(Beginning of DATA EXTRACT)
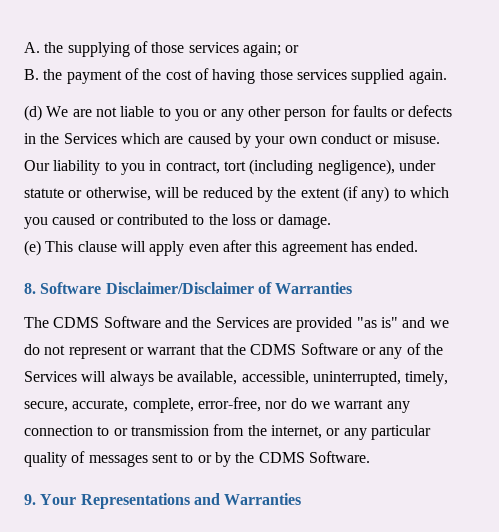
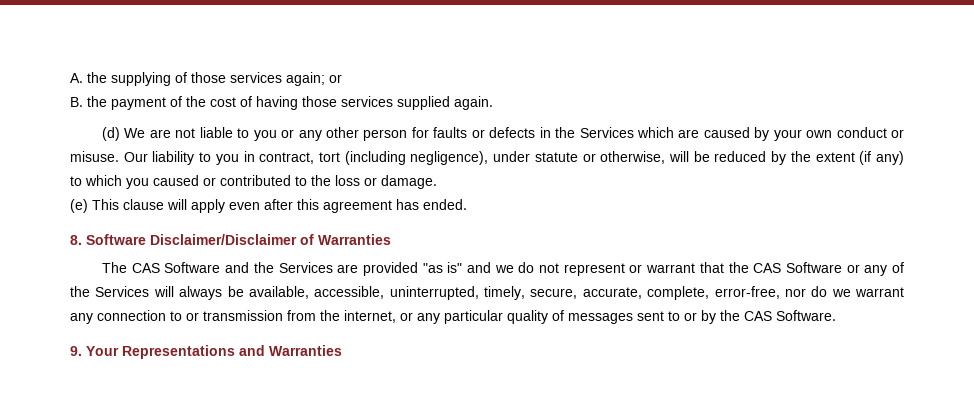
- The CDMS Software and the Services are provided "as is" and we do not represent or warrant that the CDMS Software or any of the Services will always be available, accessible, uninterrupted, timely, secure, accurate, complete, error-free, nor do we warrant any connection to or transmission from the internet, or any particular quality of messages sent to or by the CDMS Software.
+ The CAS Software and the Services are provided "as is" and we do not represent or warrant that the CAS Software or any of the Services will always be available, accessible, uninterrupted, timely, secure, accurate, complete, error-free, nor do we warrant any connection to or transmission from the internet, or any particular quality of messages sent to or by the CAS Software.

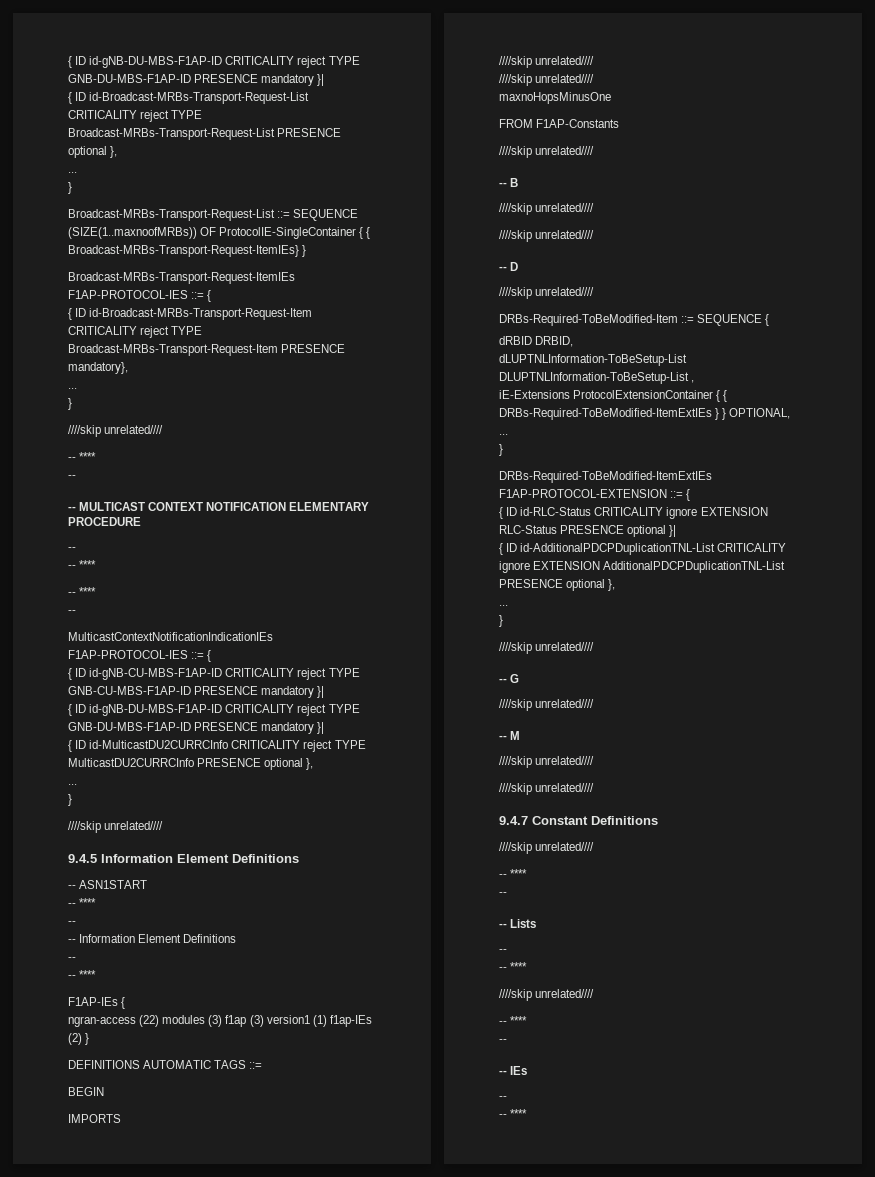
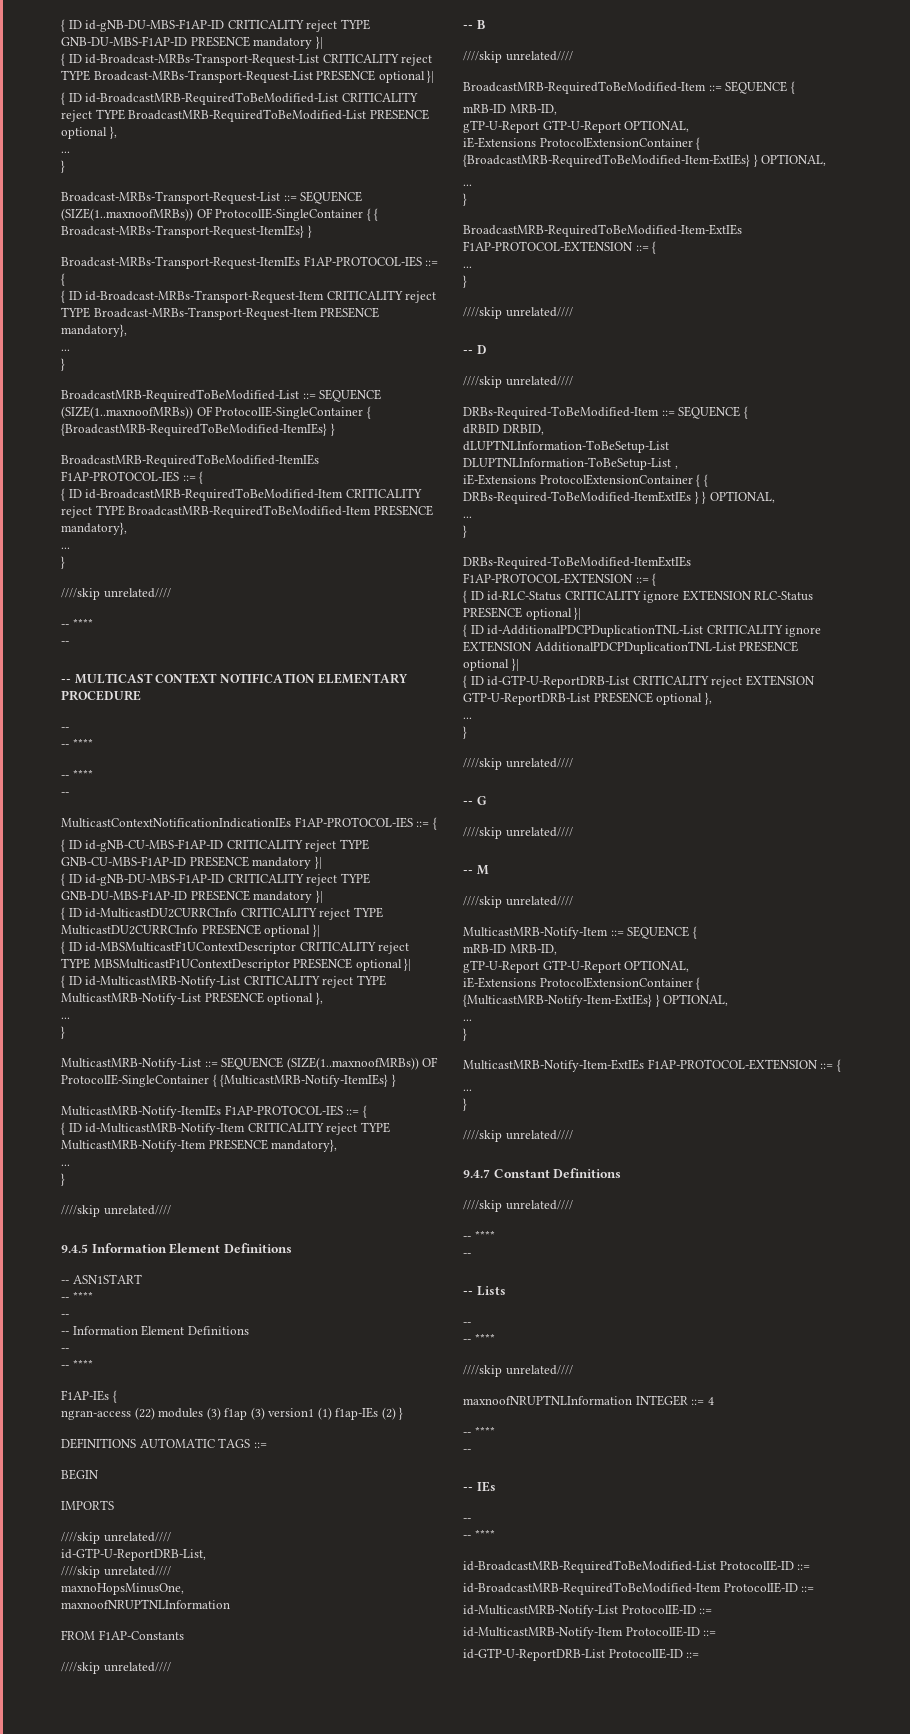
- { ID id-Broadcast-MRBs-Transport-Request-List CRITICALITY reject TYPE Broadcast-MRBs-Transport-Request-List PRESENCE optional },
+ { ID id-Broadcast-MRBs-Transport-Request-List CRITICALITY reject TYPE Broadcast-MRBs-Transport-Request-List PRESENCE optional }|
+ { ID id-BroadcastMRB-RequiredToBeModified-List CRITICALITY reject TYPE BroadcastMRB-RequiredToBeModified-List PRESENCE optional },
+ BroadcastMRB-RequiredToBeModified-List ::= SEQUENCE (SIZE(1..maxnoofMRBs)) OF ProtocolIE-SingleContainer { {BroadcastMRB-RequiredToBeModified-ItemIEs} }
+ BroadcastMRB-RequiredToBeModified-ItemIEs F1AP-PROTOCOL-IES ::= {
+ { ID id-BroadcastMRB-RequiredToBeModified-Item CRITICALITY reject TYPE BroadcastMRB-RequiredToBeModified-Item PRESENCE mandatory},
+ ...
+ }
- { ID id-MulticastDU2CURRCInfo CRITICALITY reject TYPE MulticastDU2CURRCInfo PRESENCE optional },
+ { ID id-MulticastDU2CURRCInfo CRITICALITY reject TYPE MulticastDU2CURRCInfo PRESENCE optional }|
+ { ID id-MBSMulticastF1UContextDescriptor CRITICALITY reject TYPE MBSMulticastF1UContextDescriptor PRESENCE optional }|
+ { ID id-MulticastMRB-Notify-List CRITICALITY reject TYPE MulticastMRB-Notify-List PRESENCE optional },
+ ...
+ }
+ MulticastMRB-Notify-List ::= SEQUENCE (SIZE(1..maxnoofMRBs)) OF ProtocolIE-SingleContainer { {MulticastMRB-Notify-ItemIEs} }
+ MulticastMRB-Notify-ItemIEs F1AP-PROTOCOL-IES ::= {
+ { ID id-MulticastMRB-Notify-Item CRITICALITY reject TYPE MulticastMRB-Notify-Item PRESENCE mandatory},
  IMPORTS
  ////skip unrelated////
+ id-GTP-U-ReportDRB-List,
  ////skip unrelated////
- maxnoHopsMinusOne
+ maxnoHopsMinusOne,
+ maxnoofNRUPTNLInformation
+ BroadcastMRB-RequiredToBeModified-Item ::= SEQUENCE {
+ mRB-ID MRB-ID,
+ gTP-U-Report GTP-U-Report OPTIONAL,
+ iE-Extensions ProtocolExtensionContainer { {BroadcastMRB-RequiredToBeModified-Item-ExtIEs} } OPTIONAL,
+ ...
+ }
+ BroadcastMRB-RequiredToBeModified-Item-ExtIEs F1AP-PROTOCOL-EXTENSION ::= {
+ ...
+ }
- { ID id-AdditionalPDCPDuplicationTNL-List CRITICALITY ignore EXTENSION AdditionalPDCPDuplicationTNL-List PRESENCE optional },
+ { ID id-AdditionalPDCPDuplicationTNL-List CRITICALITY ignore EXTENSION AdditionalPDCPDuplicationTNL-List PRESENCE optional }|
+ { ID id-GTP-U-ReportDRB-List CRITICALITY reject EXTENSION GTP-U-ReportDRB-List PRESENCE optional },
+ MulticastMRB-Notify-Item ::= SEQUENCE {
+ mRB-ID MRB-ID,
+ gTP-U-Report GTP-U-Report OPTIONAL,
+ iE-Extensions ProtocolExtensionContainer { {MulticastMRB-Notify-Item-ExtIEs} } OPTIONAL,
+ ...
+ }
+ MulticastMRB-Notify-Item-ExtIEs F1AP-PROTOCOL-EXTENSION ::= {
+ ...
+ }
+ maxnoofNRUPTNLInformation INTEGER ::= 4
+ id-BroadcastMRB-RequiredToBeModified-List ProtocolIE-ID ::=
+ id-BroadcastMRB-RequiredToBeModified-Item ProtocolIE-ID ::=
+ id-MulticastMRB-Notify-List ProtocolIE-ID ::=
+ id-MulticastMRB-Notify-Item ProtocolIE-ID ::=
+ id-GTP-U-ReportDRB-List ProtocolIE-ID ::=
(End of DATA EXTRACT)
- **WHAT IS EXPECTED**
Restate the entries above word for word, keeping pictures out of the copy.

- **SOLVED EXERCISE**
- The CDMS Software and the Services are provided "as is" and we do not represent or warrant that the CDMS Software or any of the Services will always be available, accessible, uninterrupted, timely, secure, accurate, complete, error-free, nor do we warrant any connection to or transmission from the internet, or any particular quality of messages sent to or by the CDMS Software.
+ The CAS Software and the Services are provided "as is" and we do not represent or warrant that the CAS Software or any of the Services will always be available, accessible, uninterrupted, timely, secure, accurate, complete, error-free, nor do we warrant any connection to or transmission from the internet, or any particular quality of messages sent to or by the CAS Software.

- { ID id-Broadcast-MRBs-Transport-Request-List CRITICALITY reject TYPE Broadcast-MRBs-Transport-Request-List PRESENCE optional },
+ { ID id-Broadcast-MRBs-Transport-Request-List CRITICALITY reject TYPE Broadcast-MRBs-Transport-Request-List PRESENCE optional }|
+ { ID id-BroadcastMRB-RequiredToBeModified-List CRITICALITY reject TYPE BroadcastMRB-RequiredToBeModified-List PRESENCE optional },
+ BroadcastMRB-RequiredToBeModified-List ::= SEQUENCE (SIZE(1..maxnoofMRBs)) OF ProtocolIE-SingleContainer { {BroadcastMRB-RequiredToBeModified-ItemIEs} }
+ BroadcastMRB-RequiredToBeModified-ItemIEs F1AP-PROTOCOL-IES ::= {
+ { ID id-BroadcastMRB-RequiredToBeModified-Item CRITICALITY reject TYPE BroadcastMRB-RequiredToBeModified-Item PRESENCE mandatory},
+ ...
+ }
- { ID id-MulticastDU2CURRCInfo CRITICALITY reject TYPE MulticastDU2CURRCInfo PRESENCE optional },
+ { ID id-MulticastDU2CURRCInfo CRITICALITY reject TYPE MulticastDU2CURRCInfo PRESENCE optional }|
+ { ID id-MBSMulticastF1UContextDescriptor CRITICALITY reject TYPE MBSMulticastF1UContextDescriptor PRESENCE optional }|
+ { ID id-MulticastMRB-Notify-List CRITICALITY reject TYPE MulticastMRB-Notify-List PRESENCE optional },
+ ...
+ }
+ MulticastMRB-Notify-List ::= SEQUENCE (SIZE(1..maxnoofMRBs)) OF ProtocolIE-SingleContainer { {MulticastMRB-Notify-ItemIEs} }
+ MulticastMRB-Notify-ItemIEs F1AP-PROTOCOL-IES ::= {
+ { ID id-MulticastMRB-Notify-Item CRITICALITY reject TYPE MulticastMRB-Notify-Item PRESENCE mandatory},
  IMPORTS
  ////skip unrelated////
+ id-GTP-U-ReportDRB-List,
  ////skip unrelated////
- maxnoHopsMinusOne
+ maxnoHopsMinusOne,
+ maxnoofNRUPTNLInformation
+ BroadcastMRB-RequiredToBeModified-Item ::= SEQUENCE {
+ mRB-ID MRB-ID,
+ gTP-U-Report GTP-U-Report OPTIONAL,
+ iE-Extensions ProtocolExtensionContainer { {BroadcastMRB-RequiredToBeModified-Item-ExtIEs} } OPTIONAL,
+ ...
+ }
+ BroadcastMRB-RequiredToBeModified-Item-ExtIEs F1AP-PROTOCOL-EXTENSION ::= {
+ ...
+ }
- { ID id-AdditionalPDCPDuplicationTNL-List CRITICALITY ignore EXTENSION AdditionalPDCPDuplicationTNL-List PRESENCE optional },
+ { ID id-AdditionalPDCPDuplicationTNL-List CRITICALITY ignore EXTENSION AdditionalPDCPDuplicationTNL-List PRESENCE optional }|
+ { ID id-GTP-U-ReportDRB-List CRITICALITY reject EXTENSION GTP-U-ReportDRB-List PRESENCE optional },
+ MulticastMRB-Notify-Item ::= SEQUENCE {
+ mRB-ID MRB-ID,
+ gTP-U-Report GTP-U-Report OPTIONAL,
+ iE-Extensions ProtocolExtensionContainer { {MulticastMRB-Notify-Item-ExtIEs} } OPTIONAL,
+ ...
+ }
+ MulticastMRB-Notify-Item-ExtIEs F1AP-PROTOCOL-EXTENSION ::= {
+ ...
+ }
+ maxnoofNRUPTNLInformation INTEGER ::= 4
+ id-BroadcastMRB-RequiredToBeModified-List ProtocolIE-ID ::=
+ id-BroadcastMRB-RequiredToBeModified-Item ProtocolIE-ID ::=
+ id-MulticastMRB-Notify-List ProtocolIE-ID ::=
+ id-MulticastMRB-Notify-Item ProtocolIE-ID ::=
+ id-GTP-U-ReportDRB-List ProtocolIE-ID ::=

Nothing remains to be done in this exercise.